People who used social media messaging apps and platforms during the pandemic reported feeling lonelier than those who did not, according to new research led by academics Dr Hannah Marston and Professor Sarah Earle (both from the OU’s School of Health, Wellbeing and Social Care) in collaboration with international colleagues.
The online survey, the largest of its kind, surveyed more than 3,200 adults aged 18 and over in 13 countries across Europe, Asia and North and South America from April 2020 to September 2021. Participants were asked to respond to 20 statements from the UCLA Loneliness Scale, on a scale of one to four, to indicate how technology impacts social connections and loneliness.
The survey revealed that 49% of users of messaging apps such as Facebook Messenger, Snapchat, and WhatsApp or platforms like Facebook reported feelings of loneliness. In contrast, the figure for those who did not use social media was 47%. The type of online interactions also mattered with research finding that just 46% of people accessing online community support groups said they felt lonely, compared to 47% who weren’t involved in an online group.
Interestingly, the survey also found that young people were more vulnerable to loneliness than their older counterparts.

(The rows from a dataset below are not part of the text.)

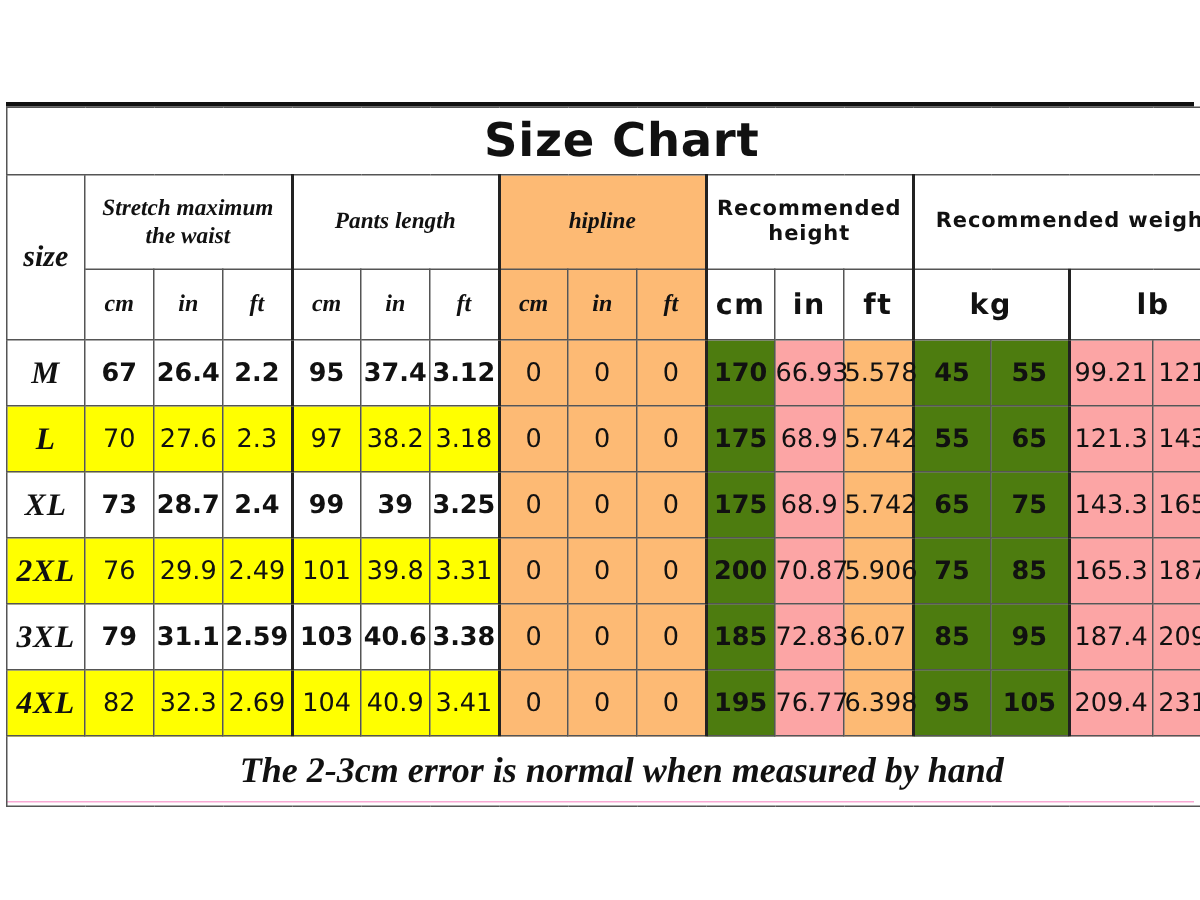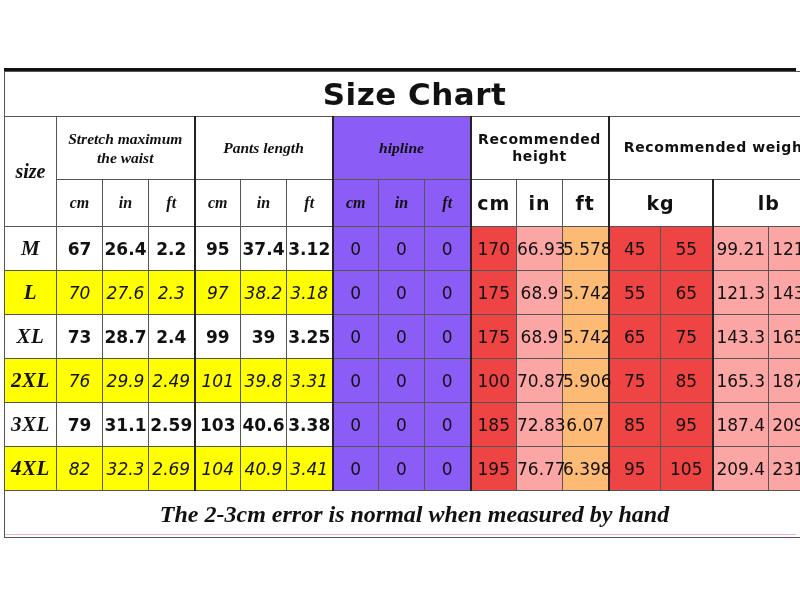"hipline" .f-green { background: #8b5cf6 -> #fdba74 }
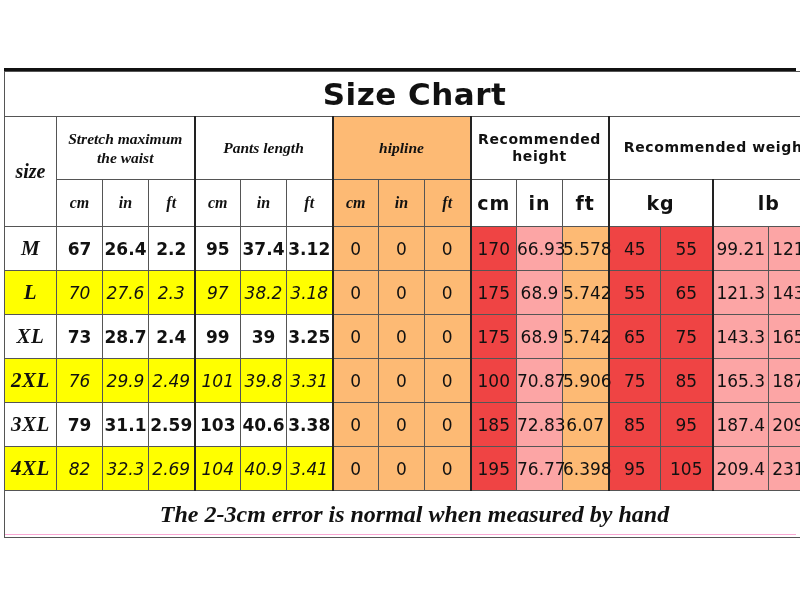"170" .f-cyan { background: #ef4444 -> #4d7c0f; font-weight: none -> bold }
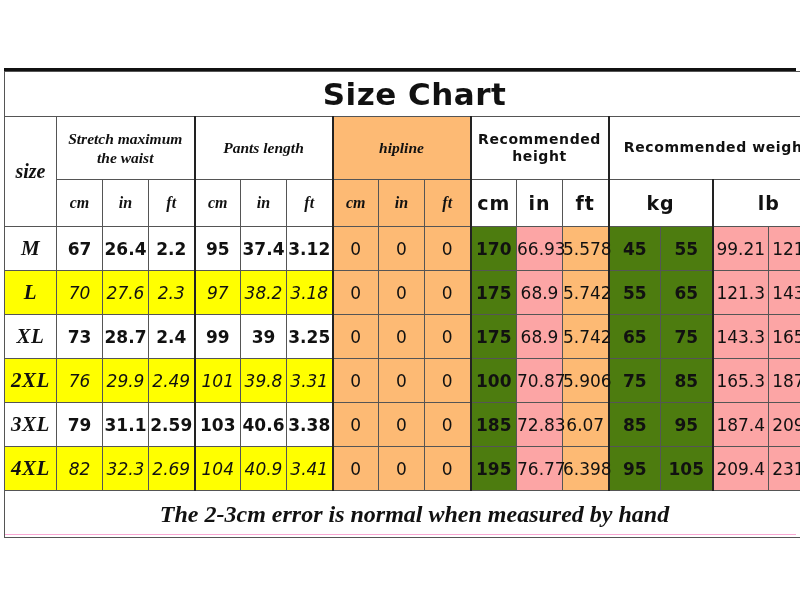"70" .f-yellow { font-style: italic -> none }
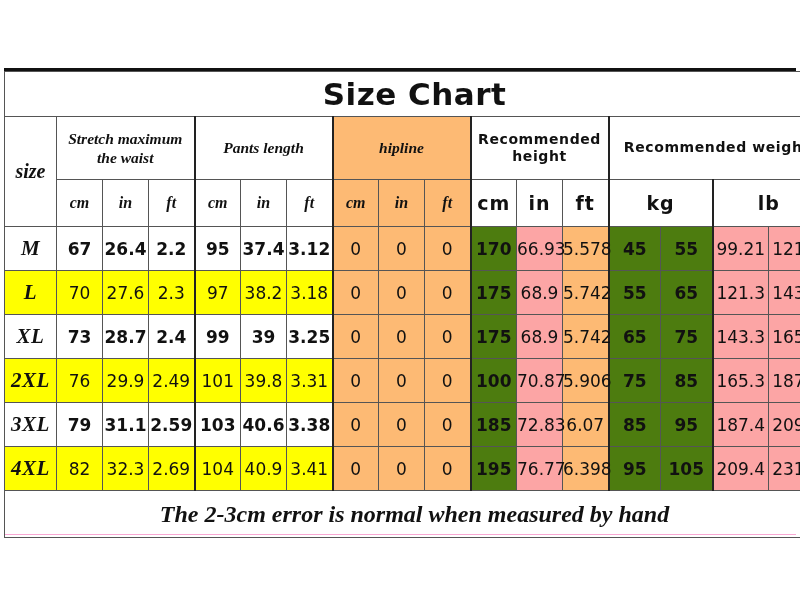"100" td.val { text: 100 -> 200 }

Dr Hannah Marston said: “We are already acutely aware of loneliness’ impact on older people, but we often overlook its prevalence in people earlier in life and those who live in more isolated areas. Scholars, the third sector and governments must focus more research on these communities and how technology and other demographic factors influence social isolation.”
Almost a third (31%) of participants aged 18 to 29 reported feeling lonely during the pandemic lockdowns, compared to 25% of those between 40 and 49. Only 10% of people in their fifties reported feeling lonely, which was marginally lower than the nearly 11% of those over 60 who reported similar feelings.
They also found that people living in rural areas reported lower levels of well-being than those living in suburban and small-town areas. Participants in rural areas scored an average well-being score of 54% on the scale, compared to 60% and 61% for suburban and small town residents, respectively.
OU academics are working with researchers across the world to provide insights into social media and mental health. Remarking on the motivations behind the research and where it can go next Dr Hannah Marston said: “During the coronavirus pandemic, technology became the only mechanism to connect with others for many of us as restrictions and safety concerns left us unable to leave the house or engage in social activities. Still, people are social creatures, and our research demonstrates that online connection is not always a substitute for the real thing.
“These findings contribute to several disciplines, including social gerontology, gerontechnology, and public health. In addition, they can assist with the current discourse and route mapping of action plans in the Regional digital health action plan for the World Health Organisation’s European Region 2023-2030.”